I hadn't even thought of the blow-out kit.
 

Stendec

Member
May 21, 2010
816
I'd like to be able to direct you to some specific sites, but I'm "organizing" my bookmarks which means I've lost a bunch of them. Google "predeployment health" for Afghanistan, and check with the State Department, CDC and WHO on Central Asian health issues. Everybody thinks about getting shot or exploded, but there are some nasty bugs, large and small, that can really mess you up if you aren't careful. Flooding brings out the worst in infectious public health hazards, and when it's in a country that doesn't exactly have the best sanitary infrastructure to begin with....


Robert Young Pelton has an entertaining site about travel hazards, but it tends to be a little colorful. The US Army Institute of Infectious Disease and the Armed Forces Institute of Pathology also have good info if you dig for it.


There are a lot of reliable armor manufacturers that haven't had the controversy that Dragon Skin has. There is no upside to being the beta-tester for body armor.

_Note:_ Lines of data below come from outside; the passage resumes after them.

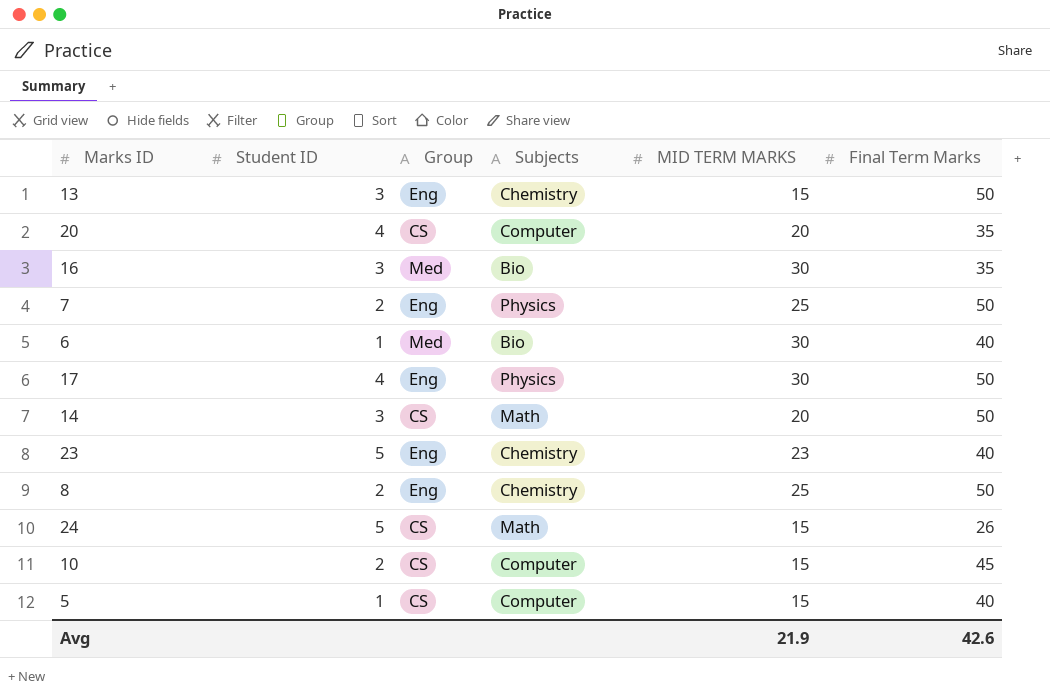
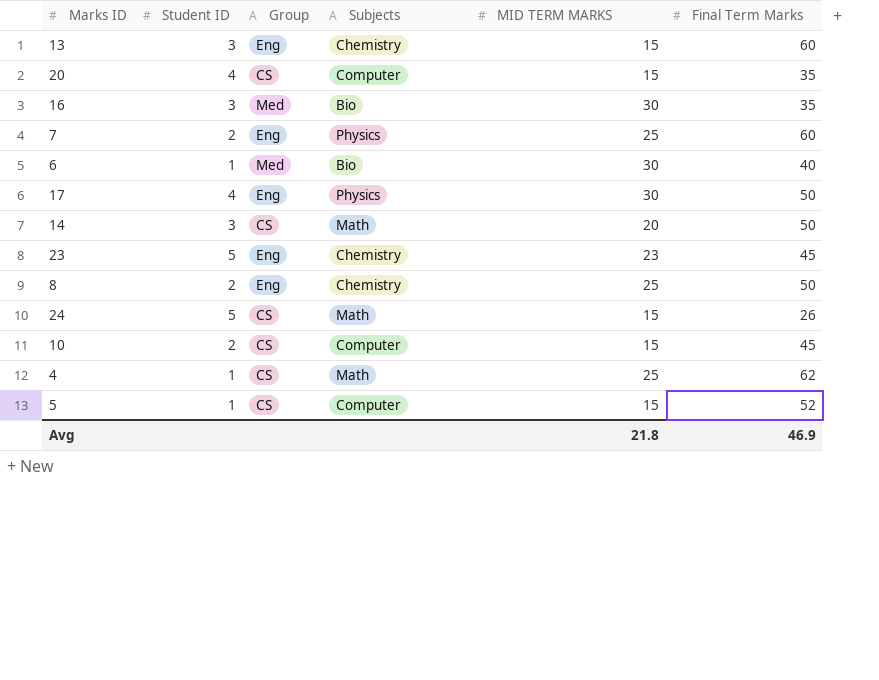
13 | Final Term Marks: 50 -> 60
20 | MID TERM MARKS: 20 -> 15
7 | Final Term Marks: 50 -> 60
23 | Final Term Marks: 40 -> 45
row 4: none -> 1 | CS | Math | 25 | 62
5 | Final Term Marks: 40 -> 52
Avg | MID TERM MARKS: 21.9 -> 21.8
Avg | Final Term Marks: 42.6 -> 46.9

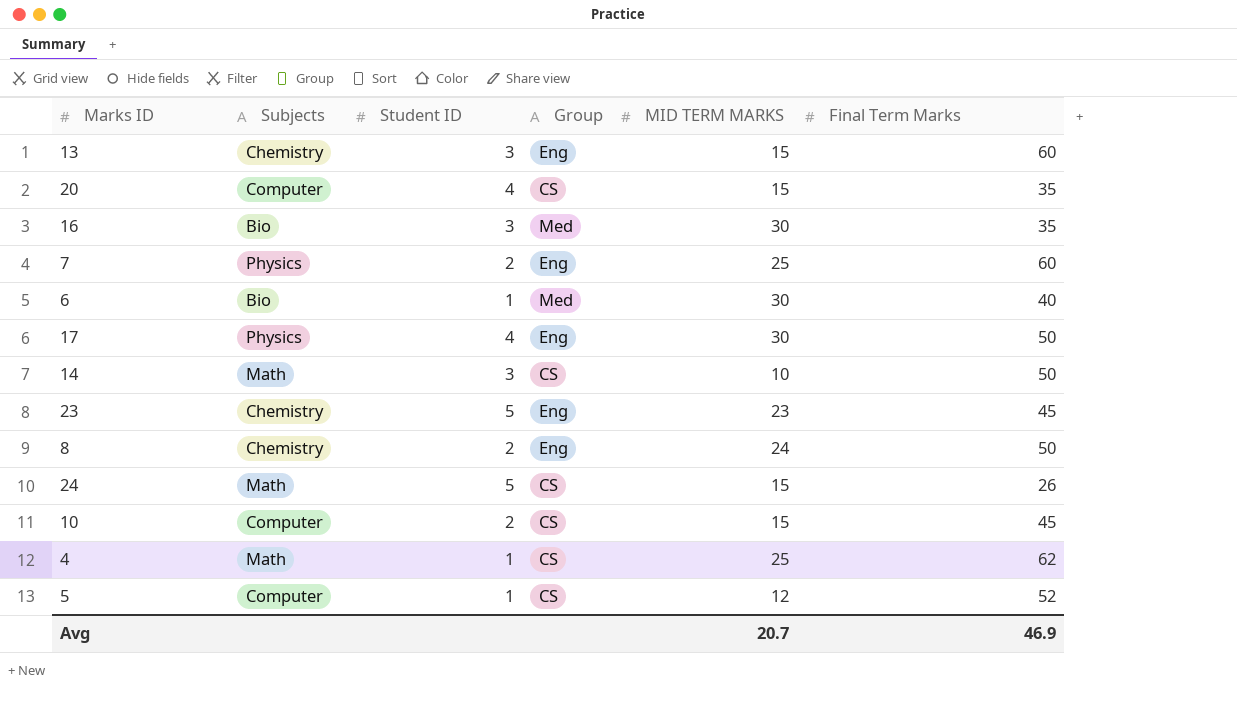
column Subjects | position: 4 -> 2
14 | MID TERM MARKS: 20 -> 10
8 | MID TERM MARKS: 25 -> 24
5 | MID TERM MARKS: 15 -> 12
Avg | MID TERM MARKS: 21.8 -> 20.7

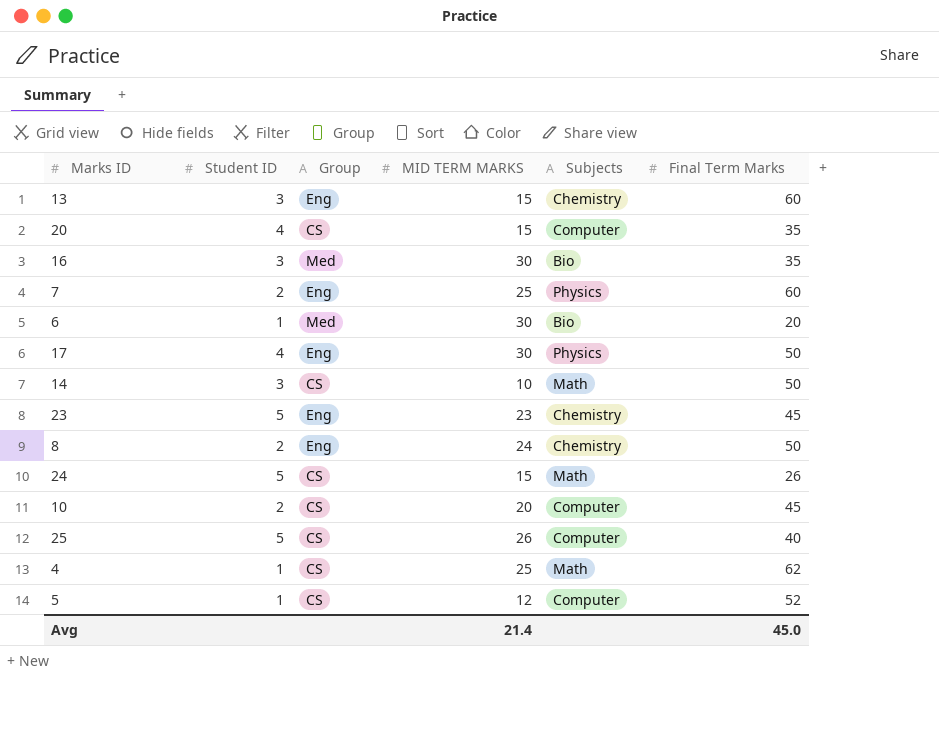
column Subjects | position: 2 -> 5
6 | Final Term Marks: 40 -> 20
10 | MID TERM MARKS: 15 -> 20
row 25: none -> 5 | CS | 26 | Computer | 40
Avg | MID TERM MARKS: 20.7 -> 21.4
Avg | Final Term Marks: 46.9 -> 45.0

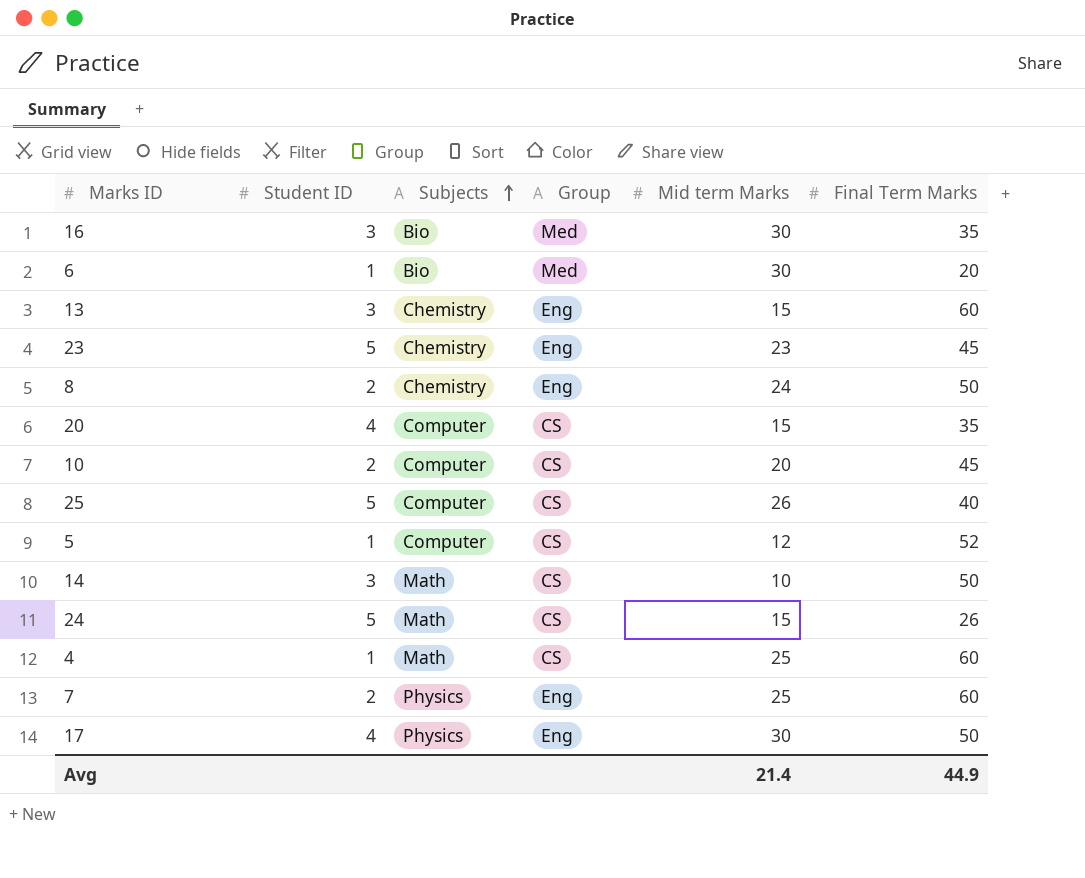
row order: none -> Subjects ascending
column Subjects | position: 5 -> 3
column name: MID TERM MARKS -> Mid term Marks
4 | Final Term Marks: 62 -> 60
Avg | Final Term Marks: 45.0 -> 44.9

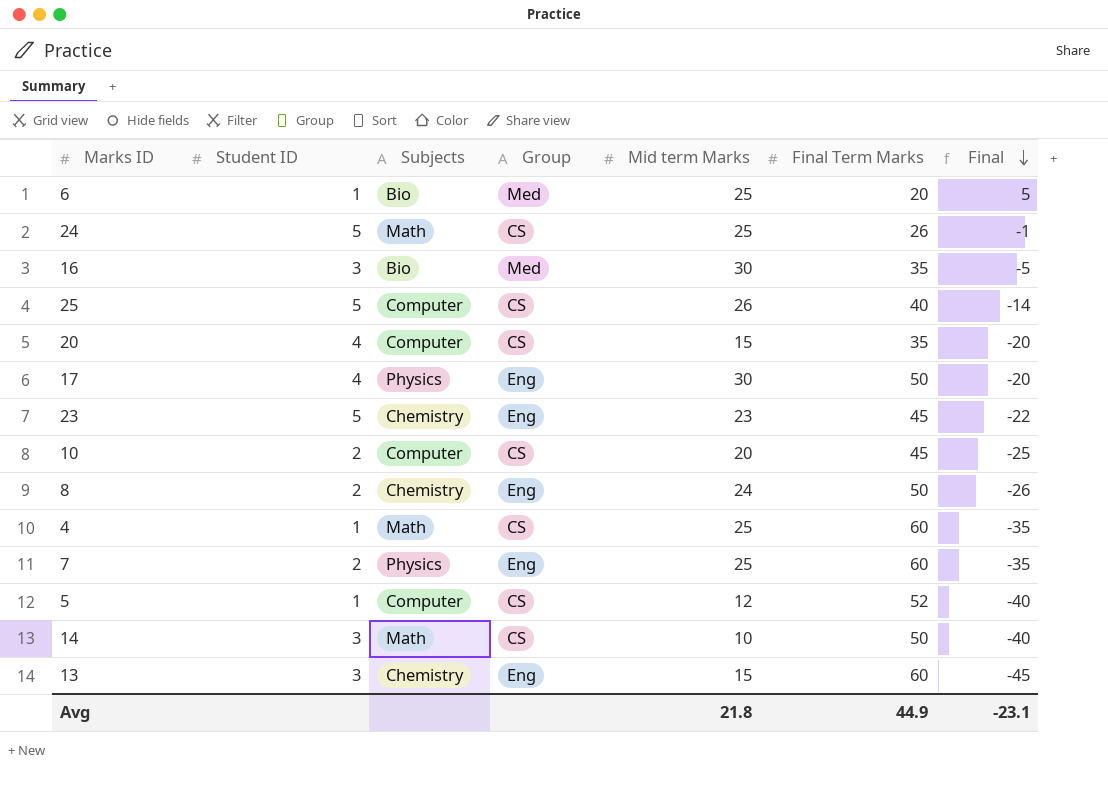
row order: Subjects ascending -> Final descending
column Final | formula: none -> [Mid term Marks] - [Final Term Marks]
6 | Mid term Marks: 30 -> 25
24 | Mid term Marks: 15 -> 25
Avg | Mid term Marks: 21.4 -> 21.8

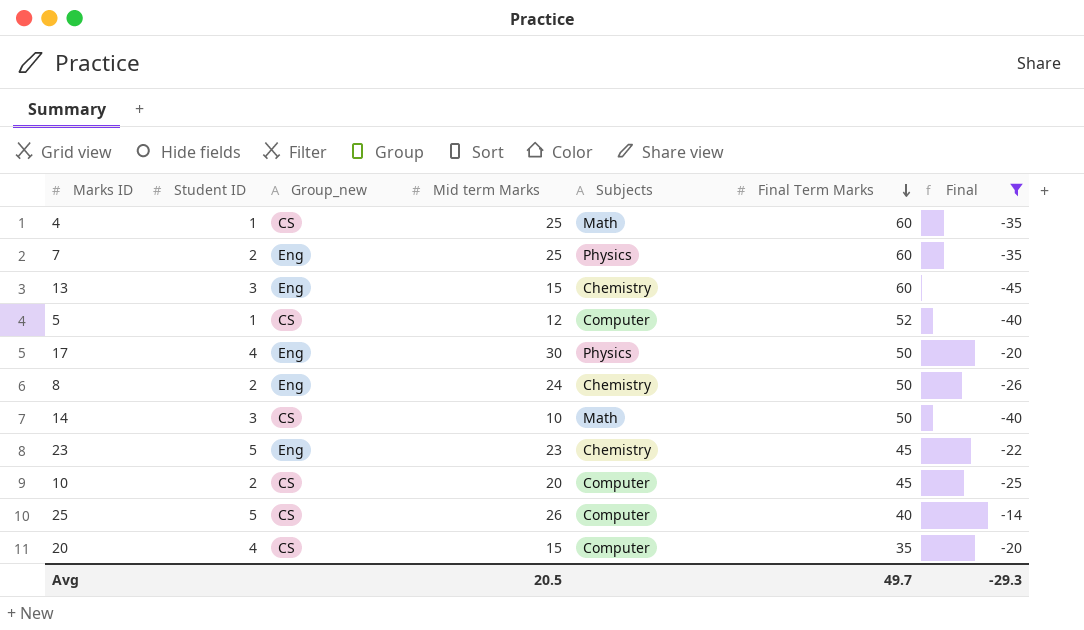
filter: none -> Final <= -14
row order: Final descending -> Final Term Marks descending
column name: Group -> Group_new
column Subjects | position: 3 -> 5
Avg | Mid term Marks: 21.8 -> 20.5
Avg | Final Term Marks: 44.9 -> 49.7
Avg | Final: -23.1 -> -29.3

Sorry, I'm hyper-paranoid when it comes to exotic diseases, having spent time in the tropics. Depending on your level of support and the availability of Western medical care, you may want to think about packing in your own IV start kit, syringes, hypodermics and suture sets. I was able to fit enough in a small Tupperware container, well sealed, that I didn't have to worry about getting pronged with used equipment that had been jammed into who knows who with who knows what. Flushing what passed for drinking water through a cannula DID NOT meet my standards for sterility.

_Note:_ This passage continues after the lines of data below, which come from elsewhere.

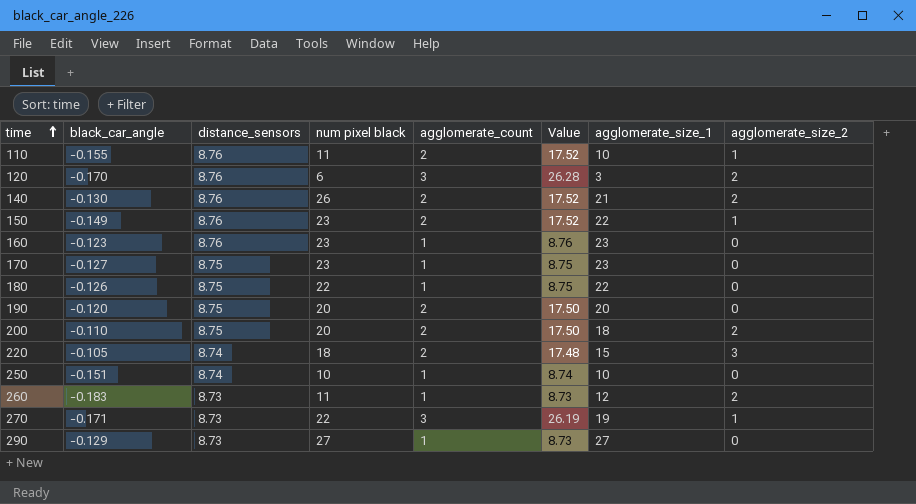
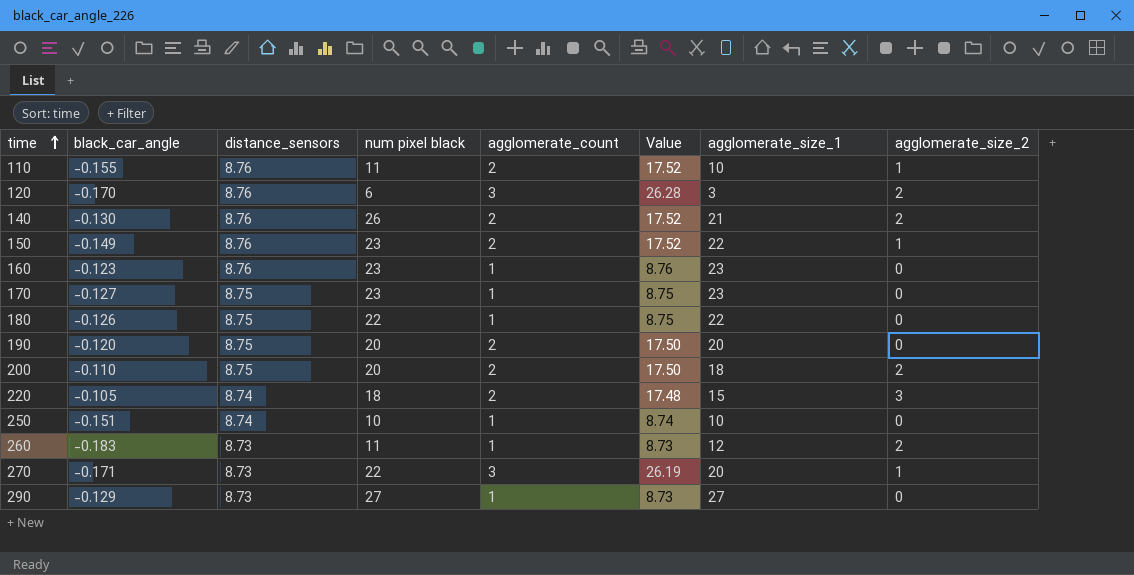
270 | agglomerate_size_1: 19 -> 20

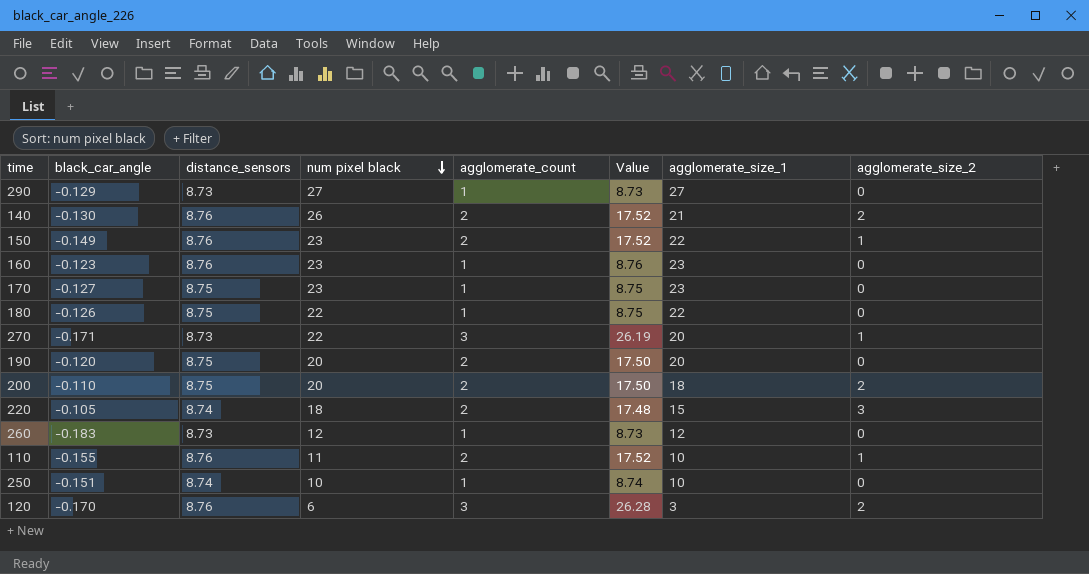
row order: time ascending -> num pixel black descending
260 | num pixel black: 11 -> 12
260 | agglomerate_size_2: 2 -> 0

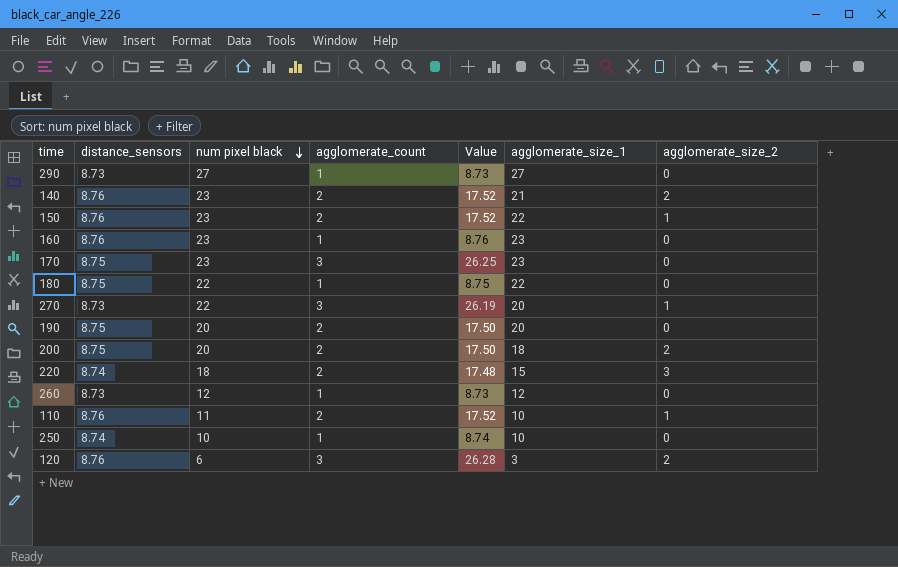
column black_car_angle | position: 2 -> none
140 | num pixel black: 26 -> 23
170 | agglomerate_count: 1 -> 3
170 | Value: 8.75 -> 26.25

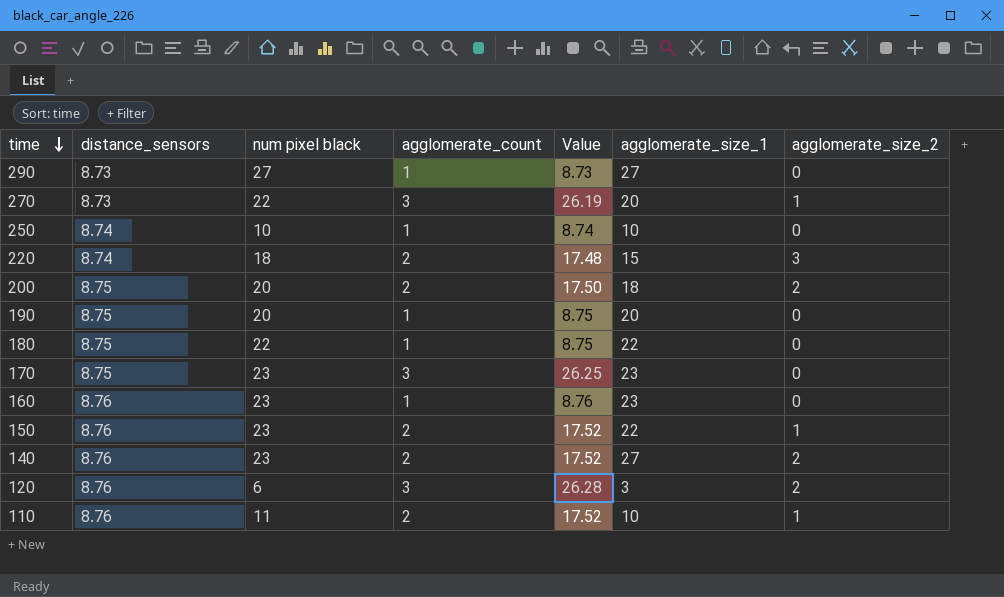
row order: num pixel black descending -> time descending
row 260: 8.73 | 12 | 1 | 8.73 | 12 | 0 -> none
190 | agglomerate_count: 2 -> 1
190 | Value: 17.50 -> 8.75
140 | agglomerate_size_1: 21 -> 27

If you'll spend much time in helos or mil aircraft you may want some form of hearing protection. Sharp aircrews will have it for you, but if you get stuck in a UN or Pakistani ship, it'll probably be old, Russian and light on amenities. If you get plugs make certain that they will equalize pressure as you gain and loose altitude or you'll blow an eardrum. Pilot's supply places will carry them.
 

DaveCN5

Member
May 22, 2010
703
South East Michigan
My specialization in Criminal Justice is private security with a primary focus on outsourced military security contractors such as Erinys, ESS, KBR (Haliburton), and Blackwater that are currently opearting in the Middle east including Iraq, Iran, Afghanistan, Kuwait, and many others.

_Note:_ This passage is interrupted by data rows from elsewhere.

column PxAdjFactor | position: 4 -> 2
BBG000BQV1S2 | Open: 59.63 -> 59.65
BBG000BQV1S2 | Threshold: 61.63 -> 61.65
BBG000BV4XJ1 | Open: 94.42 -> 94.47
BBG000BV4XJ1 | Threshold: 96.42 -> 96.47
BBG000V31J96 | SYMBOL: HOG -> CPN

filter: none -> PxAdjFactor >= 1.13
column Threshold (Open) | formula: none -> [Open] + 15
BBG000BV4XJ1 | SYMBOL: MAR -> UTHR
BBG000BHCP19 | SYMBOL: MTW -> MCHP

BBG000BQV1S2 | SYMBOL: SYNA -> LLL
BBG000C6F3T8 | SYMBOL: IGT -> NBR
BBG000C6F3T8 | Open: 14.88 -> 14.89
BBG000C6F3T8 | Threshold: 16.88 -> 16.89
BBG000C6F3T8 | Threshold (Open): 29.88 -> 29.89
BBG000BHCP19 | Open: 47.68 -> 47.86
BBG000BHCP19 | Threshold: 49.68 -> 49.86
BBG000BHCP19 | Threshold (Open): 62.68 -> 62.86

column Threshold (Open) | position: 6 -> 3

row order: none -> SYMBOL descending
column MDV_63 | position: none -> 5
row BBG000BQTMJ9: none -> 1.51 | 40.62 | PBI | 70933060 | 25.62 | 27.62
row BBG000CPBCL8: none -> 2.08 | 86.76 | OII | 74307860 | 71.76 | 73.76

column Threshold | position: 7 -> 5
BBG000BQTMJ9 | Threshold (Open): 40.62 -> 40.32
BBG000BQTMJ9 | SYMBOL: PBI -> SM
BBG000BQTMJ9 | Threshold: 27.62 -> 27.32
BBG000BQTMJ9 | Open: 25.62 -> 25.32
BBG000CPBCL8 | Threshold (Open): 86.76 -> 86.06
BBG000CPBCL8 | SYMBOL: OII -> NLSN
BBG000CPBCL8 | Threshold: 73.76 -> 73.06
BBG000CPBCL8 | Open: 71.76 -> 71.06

Traveling is the most dangerous thing for Westerners to do in the Middle East and that is when most attacks occur. On average there are 1 or 2 attacks on non-military personnel every week. The most common type of attack is explosives utilizing car bombs (cars parked on the side of the street waiting for you to pull up next to them and via merges from roads and highways), IED's, annd even mortar attacks. Second is ambushes from behind. It is not uncommon for a lightly armed non-military personnel (gun on hip only) to be KIA. Unfortunately most security companies are not complying with the Aegis briefings to keep security companies safe and informed.


If I were you, I would be wearing a concealable vest and if you have money to invest into it, a helmet cam. You don't know what's going to happen and you want to always be alert and ready to react to anything at a moment's notice, so I wouldn't want to always be fumbling with an expenisve camera in my hands. Start thinking about clothing too. Average temperatures are near 120 degrees F. Stay safe brother!
 

EVModules

Member
May 16, 2010
864
Deer Park, WA
Just a thought, perhaps learn a few phrases of the local language to identify yourself? Along with a small language booklet of some sort?